Even though the input transparency only occupies a finite portion of the x-y plane (Plane 1), the uniform plane waves comprising the plane wave spectrum occupy the entire x-y plane, which is why (for this purpose) only the longitudinal plane wave phase (in the z-direction, from Plane 1 to Plane 2) must be considered, and not the phase transverse to the z-direction. It is of course, very tempting to think that if a plane wave emanating from the finite aperture of the transparency is tilted too far from horizontal, it will somehow "miss" the lens altogether but again, since the uniform plane wave extends infinitely far in all directions in the transverse (x-y) plane, the planar wave components cannot miss the lens.

This issue brings up perhaps the predominant difficulty with Fourier analysis, namely that the input-plane function, defined over a finite support (i.e., over its own finite aperture), is being approximated with other functions (sinusiods) which have infinite support (i.e., they are defined over the entire infinite x-y plane). This is unbelievably inefficient computationally, and is the principal reason why wavelets were conceived, that is to represent a function (defined on a finite interval or area) in terms of oscillatory functions which are also defined over finite intervals or areas. Thus, instead of getting the frequency content of the entire image all at once (along with the frequency content of the entire rest of the x-y plane, over which the image has zero value), the result is instead the frequency content of different parts of the image, which is usually much simpler.

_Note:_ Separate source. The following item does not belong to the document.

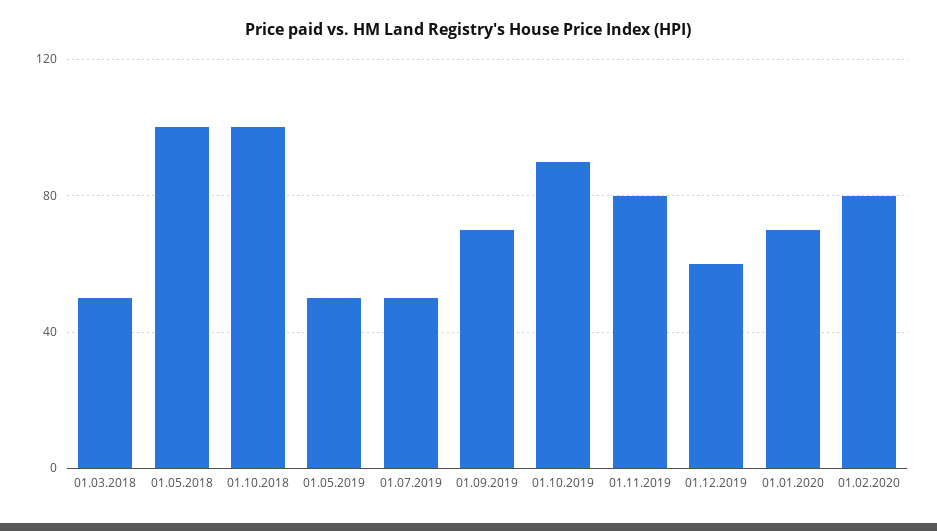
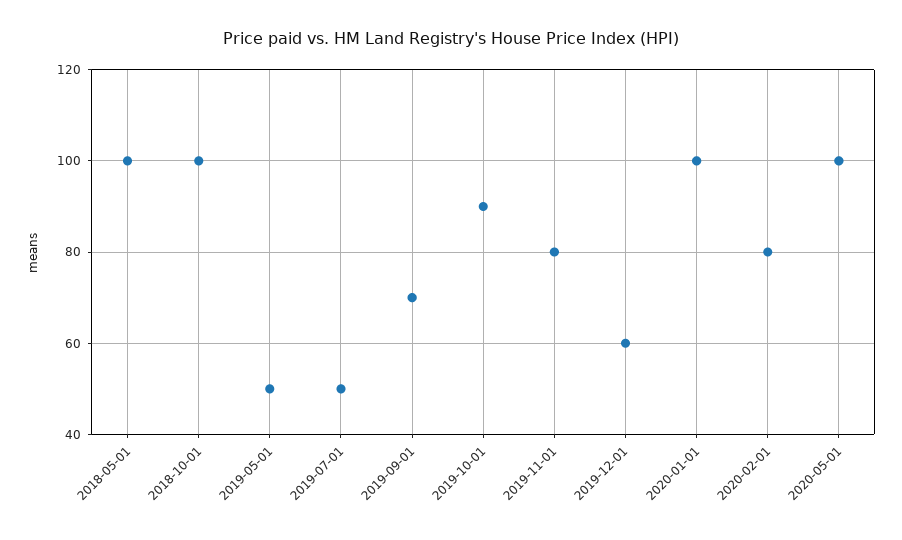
01.03.2018: 50 -> none
01.01.2020: 70 -> 100
2020-05-01: none -> 100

Unfortunately, wavelets in the x-y plane don't correspond to any known type of propagating wave function, in the same way that Fourier's sinusoids (in the x-y plane) correspond to plane wave functions in three dimensions. However, the FTs of most wavelets are well known and could possibly be shown to be equivalent to some useful type of propagating field.

On the other hand, Sinc functions and Airy functions - which are not only the point spread functions of rectangular and circular apertures, respectively, but are also cardinal functions commonly used for functional decomposition in interpolation/sampling theory [Scott 1990] - do correspond to converging or diverging spherical waves, and therefore could potentially be implemented as a whole new functional decomposition of the object plane function, thereby leading to another point of view similar in nature to Fourier optics. This would basically be the same as conventional ray optics, but with diffraction effects included. In this case, each point spread function would be a type of "smooth pixel," in much the same way that a soliton on a fiber is a "smooth pulse."

Perhaps a lens figure-of-merit in this "point spread function" viewpoint would be to ask how well a lens transforms an Airy function in the object plane into an Airy function in the image plane, as a function of radial distance from the optic axis, or as a function of the size of the object plane Airy function. This is somewhat like the point spread function, except now we're really looking at it as a kind of input-to-output plane transfer function (like MTF), and not so much in absolute terms, relative to a perfect point. Similarly, Gaussian wavelets, which would correspond to the waist of a propagating Gaussian beam, could also potentially be used in still another functional decomposition of the object plane field.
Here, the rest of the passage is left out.